Many of the video shorts began as stories written over the course of this school year. The assignment was for students to explore the perceptions they had about the United States before they arrived, and how those ideas have shifted over time.
As you might imagine, the resulting responses were as diverse as the students' backgrounds. The documentary segments deal with the pressures of being part of a new generation and of honoring one's past while embracing one's future. The identification of home and the concept of safety. The dreams of stardom that seem just out of reach. Most teenagers experience a lifting of the veil; for immigrants, that coming-of-age is often harsher and more complex.

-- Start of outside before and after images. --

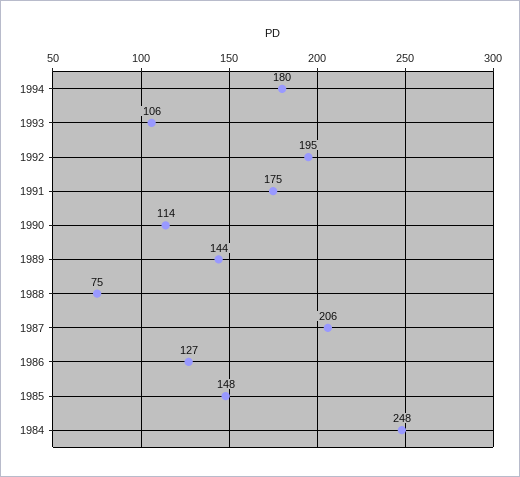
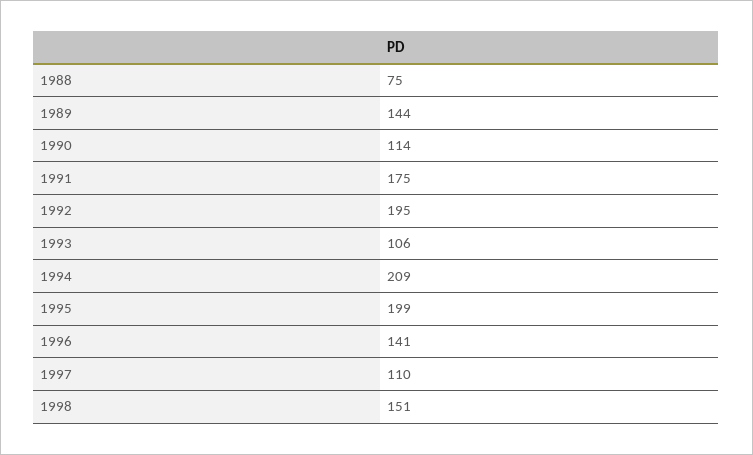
1994: 180 -> 209
1987: 206 -> none
1986: 127 -> none
1985: 148 -> none
1984: 248 -> none
1995: none -> 199
1996: none -> 141
1997: none -> 110
1998: none -> 151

But while the themes are weighty (indeed, at a recent advance screening at the Telling Room's Commercial Street location, the kids and their Telling Room teachers all agreed that everyone looked so serious!), there are moments that will make viewers smile, and even laugh.
The teenagers whooped and hollered when Ali Aljubyly, from Iraq, showed up on screen wearing a king's crown and cape; his piece was one of several that employed special effects (in another, multiple incarnations of Ralph Houanche, a Haitian immigrant, appear simultaneously in the same classroom). Filmed at the Portland Public Library, the video showed a typically boisterous Ali alternating between reading a book in street clothes and finding himself in its pages dressed as royalty. It spoke to the simple, if ambitious, goal of achieving fame — of living a life that will go down in history.

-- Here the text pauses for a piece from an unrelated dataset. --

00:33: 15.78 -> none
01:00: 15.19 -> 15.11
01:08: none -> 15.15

Feisty Edna Adan, from Somalia, also got some chuckles when she mused on children and childhood while sitting on the swingset at the Reiche Community School playground. We may associate children at first with bodily functions and noisiness, but they also serve to provide a comparison between "drama-free" youth and "complicated adulthood." Here's another of Edna's observations worth musing on: "My family didn't even start locking their doors until they came to America."
However difficult these realizations might be and whatever challenges they might present, not one of the 15 teenagers seemed discouraged. (At the SPACE Gallery screening, the short films will be presented in groups of five with time in between to ask the participants questions.)
When Jolie Semuhoza, from Rwanda, first encountered homelessness and poverty in the United States, she thought, "That can't be — it's America."
But the soft-spoken and soulful young woman soon came to apprehend that such trials exist here, too. "My mind still isn't settled," she says in a voiceover, while exploring the grounds of an abandoned, boarded-up house in the West End. She vows to combat poverty, hunger, and sickness.
Similarly, Maryama Abdi (a miscommunication on her family's immigration papers legally changed her name to "Maryan"), from Somalia, is determined to overcome adversity. In the documentary's most tear-jerking segment, Maryama stands on the East End Beach, staring out onto the water, and remembering her beloved grandmother, who had to return to Somalia. Maryama notes the various obstacles she is primed to tackle: She is an immigrant, a Muslim, a woman, and a person with dark skin. "I will make your dreams come true, grandmother," she says, gazing toward the horizon.